Records from a dataset »
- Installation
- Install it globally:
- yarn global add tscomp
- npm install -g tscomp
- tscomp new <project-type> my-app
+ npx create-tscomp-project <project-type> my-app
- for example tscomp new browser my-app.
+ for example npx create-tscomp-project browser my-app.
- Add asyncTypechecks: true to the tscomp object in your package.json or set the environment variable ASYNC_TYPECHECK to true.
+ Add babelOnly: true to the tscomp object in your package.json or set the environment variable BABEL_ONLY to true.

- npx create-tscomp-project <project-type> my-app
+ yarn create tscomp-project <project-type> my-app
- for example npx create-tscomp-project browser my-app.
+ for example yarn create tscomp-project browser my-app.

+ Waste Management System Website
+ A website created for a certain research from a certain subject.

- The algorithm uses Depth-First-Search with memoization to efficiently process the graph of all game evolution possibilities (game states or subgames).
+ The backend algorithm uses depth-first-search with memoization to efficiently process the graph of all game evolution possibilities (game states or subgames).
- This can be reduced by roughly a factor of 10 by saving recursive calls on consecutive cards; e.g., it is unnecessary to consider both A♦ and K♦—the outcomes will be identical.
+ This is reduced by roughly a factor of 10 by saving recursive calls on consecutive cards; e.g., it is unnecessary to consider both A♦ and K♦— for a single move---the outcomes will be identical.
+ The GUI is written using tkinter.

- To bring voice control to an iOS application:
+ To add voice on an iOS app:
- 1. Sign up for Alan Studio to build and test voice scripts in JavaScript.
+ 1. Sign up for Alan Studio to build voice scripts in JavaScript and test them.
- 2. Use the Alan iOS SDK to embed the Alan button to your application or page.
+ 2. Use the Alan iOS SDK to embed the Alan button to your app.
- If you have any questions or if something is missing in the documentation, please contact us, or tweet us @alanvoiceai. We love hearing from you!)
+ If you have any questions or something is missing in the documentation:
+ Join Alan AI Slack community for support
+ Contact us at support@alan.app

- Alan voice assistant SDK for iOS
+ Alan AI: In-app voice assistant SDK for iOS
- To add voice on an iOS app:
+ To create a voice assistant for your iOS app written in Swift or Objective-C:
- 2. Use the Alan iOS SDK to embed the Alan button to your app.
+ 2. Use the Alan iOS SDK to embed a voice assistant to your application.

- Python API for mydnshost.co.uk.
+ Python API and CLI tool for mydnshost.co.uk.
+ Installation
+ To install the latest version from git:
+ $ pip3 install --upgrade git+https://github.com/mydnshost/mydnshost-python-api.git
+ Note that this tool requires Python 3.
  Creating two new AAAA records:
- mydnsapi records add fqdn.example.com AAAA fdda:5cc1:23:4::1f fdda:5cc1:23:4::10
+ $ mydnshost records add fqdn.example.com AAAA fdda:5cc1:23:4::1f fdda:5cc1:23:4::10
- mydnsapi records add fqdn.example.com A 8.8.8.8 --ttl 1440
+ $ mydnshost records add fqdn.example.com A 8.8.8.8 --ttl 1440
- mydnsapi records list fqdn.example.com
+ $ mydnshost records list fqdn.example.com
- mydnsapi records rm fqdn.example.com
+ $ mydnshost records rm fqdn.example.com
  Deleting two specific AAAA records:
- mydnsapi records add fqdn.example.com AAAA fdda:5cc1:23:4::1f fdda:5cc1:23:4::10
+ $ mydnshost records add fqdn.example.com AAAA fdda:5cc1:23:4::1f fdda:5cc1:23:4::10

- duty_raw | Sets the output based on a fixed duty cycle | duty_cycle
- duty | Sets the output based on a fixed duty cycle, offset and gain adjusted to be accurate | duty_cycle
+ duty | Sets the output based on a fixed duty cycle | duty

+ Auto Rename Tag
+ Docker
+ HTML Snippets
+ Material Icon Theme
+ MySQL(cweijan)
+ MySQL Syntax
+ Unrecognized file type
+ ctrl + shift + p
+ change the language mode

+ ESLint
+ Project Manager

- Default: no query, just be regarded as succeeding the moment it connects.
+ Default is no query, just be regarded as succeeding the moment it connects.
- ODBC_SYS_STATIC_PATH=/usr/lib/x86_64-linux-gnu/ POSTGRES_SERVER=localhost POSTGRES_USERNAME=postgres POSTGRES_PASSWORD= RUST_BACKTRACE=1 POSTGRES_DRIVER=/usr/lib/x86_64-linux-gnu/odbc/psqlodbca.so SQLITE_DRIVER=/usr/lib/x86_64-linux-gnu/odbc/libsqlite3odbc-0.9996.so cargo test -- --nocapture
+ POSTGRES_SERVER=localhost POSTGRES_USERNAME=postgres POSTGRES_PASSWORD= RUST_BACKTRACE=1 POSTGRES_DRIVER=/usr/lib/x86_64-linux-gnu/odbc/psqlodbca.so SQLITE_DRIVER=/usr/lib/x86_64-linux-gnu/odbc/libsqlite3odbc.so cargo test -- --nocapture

Problem to solve » The result should be every line that contains "unnecessary", copied from the entries.

Exercise answer »
- This can be reduced by roughly a factor of 10 by saving recursive calls on consecutive cards; e.g., it is unnecessary to consider both A♦ and K♦—the outcomes will be identical.
+ This is reduced by roughly a factor of 10 by saving recursive calls on consecutive cards; e.g., it is unnecessary to consider both A♦ and K♦— for a single move---the outcomes will be identical.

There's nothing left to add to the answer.